XML Corpus Encoding Standard  Document XCES 0.2. Last Modified 16 August 2000.

Department of Computer Science
Vassar College
Poughkeepsie NY 
USA

  


Equipe Langue et Dialogue
LORIA/CNRS 
Vandúuvre-lès-Nancy
FRANCE


****XCES is now an EAGLES standard ****


 
 
 
 

XCES

Corpus Encoding Standard for XML

XML version of the CES DTDs

BETA RELEASE




This is a Beta release of XCES, which instantiates the EAGLES Corpus Encoding Standard (CES) DTDs for linguistic corpora, developed by the Department of Computer Science, Vassar College, and Equipe Langue et Dialogue, LORIA/CNRS. XCES is under development and subject to change.

We are developing documentation to support XCES. However, the existing CES documentation supporting general encoding practices for linguistic corpora and tag usage is largely relevant to the XCES instantiation, and should be consulted.

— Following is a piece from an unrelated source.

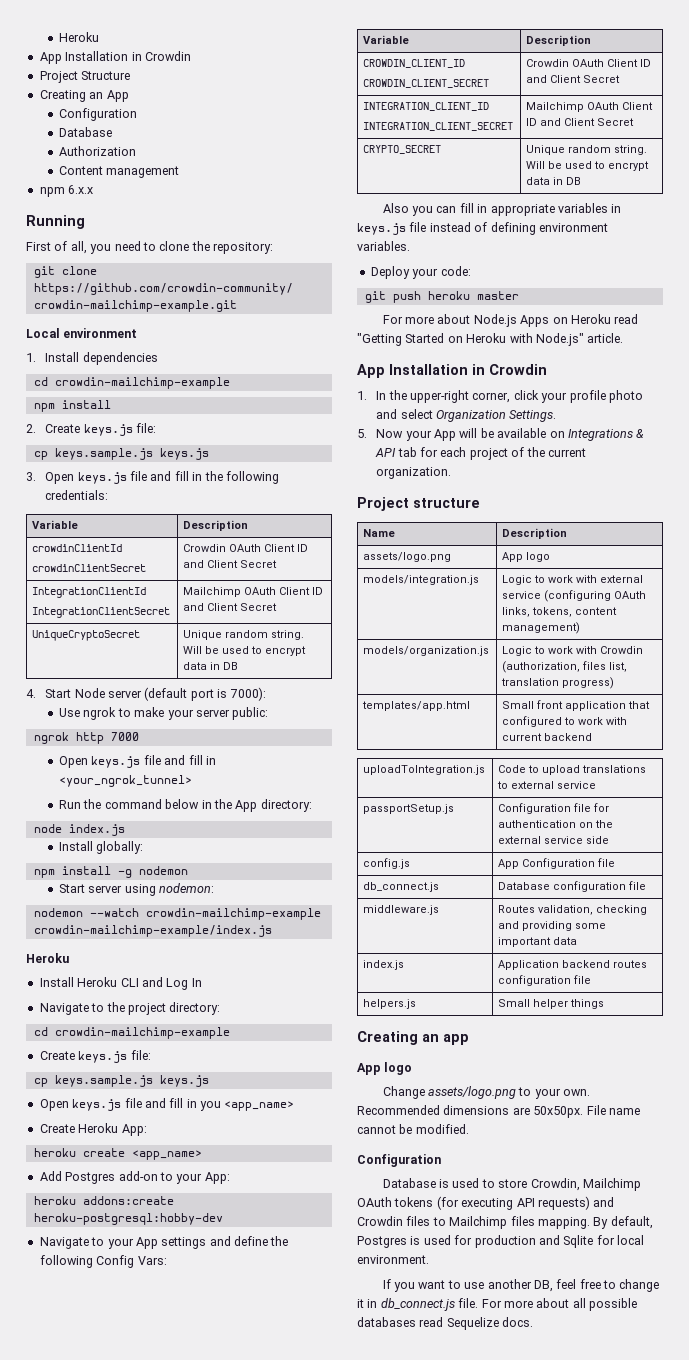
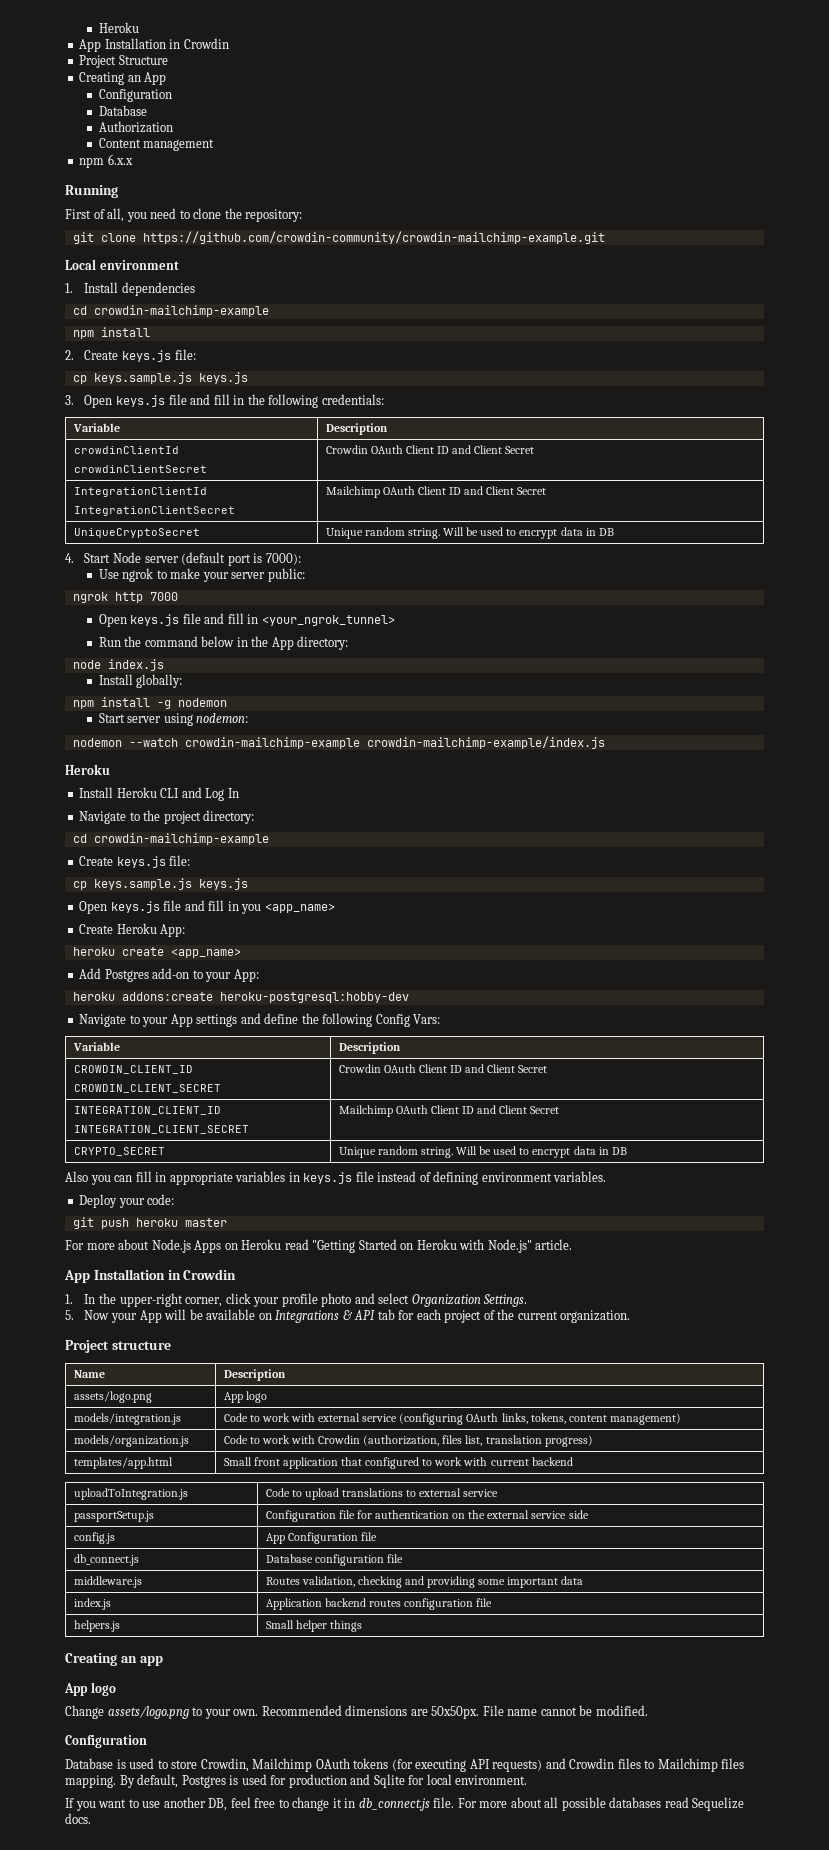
- models/integration.js | Logic to work with external service (configuring OAuth links, tokens, content management)
+ models/integration.js | Code to work with external service (configuring OAuth links, tokens, content management)
- models/organization.js | Logic to work with Crowdin (authorization, files list, translation progress)
+ models/organization.js | Code to work with Crowdin (authorization, files list, translation progress)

XCES is under development. Because the XML framework provides us with means to go well beyond the capabilities of SGML, this development is taking several forms: (1) XML support for additional types of annotation and resources, including discourse/dialogue, lexicons, and speech; (2) creation of additional XSLT scripts to perform common operations and trasduce among formats (including different annotation formats); (3) development of a set of XML schemas instantiating an abstract data model for linguistic annotations, together with a hierarchy of derived types for a broad range of annotation types; and (4) creation of a repository of annotation formats for "off the shelf" use or easy modification via the XCES schemas.


DTDs for XCES

Download all DTDs: xces-dtd-0_2.zip

Usage

cesDoc resources :
        <?xml version="1.0"?>
        <!DOCTYPE cesDoc PUBLIC "-//CES//DTD XML cesDoc//EN"
                                "dtd/xcesDoc.dtd" [
        ]>...
cesAna resources :
        <?xml version="1.0"?>
        <!DOCTYPE cesDoc PUBLIC "-//CES//DTD XML cesAna//EN"
                                "dtd/xcesAna.dtd" [
        ]>...
cesAlign resources :
        <?xml version="1.0"?>
        <!DOCTYPE cesDoc PUBLIC "-//CES//DTD XML cesAlign//EN"
                                "dtd/xcesAlign.dtd" [
        ]>...

Notes

Language Identification

The attribute xml:lang (CDATA) has been added to the global attributes in parallel with the attribute lang (IDREF) to be conformant both with the XML recommendation (see http://www.w3.org/TR/REC-xml#sec-lang-tag) and the SGML CES DTDs.

XLink support

See http://www.w3.org/TR/xlink

Support for the XLink specification by including the sub-dtd xlink.ent (for simple, extended, locators and arc elements) is under development.

XPointer/Xpath support

See http://www.w3.org/TR/xptr and http://www.w3.org/TR/xpath

We are currently implementing the use  of XPointers and XPaths for locator element types.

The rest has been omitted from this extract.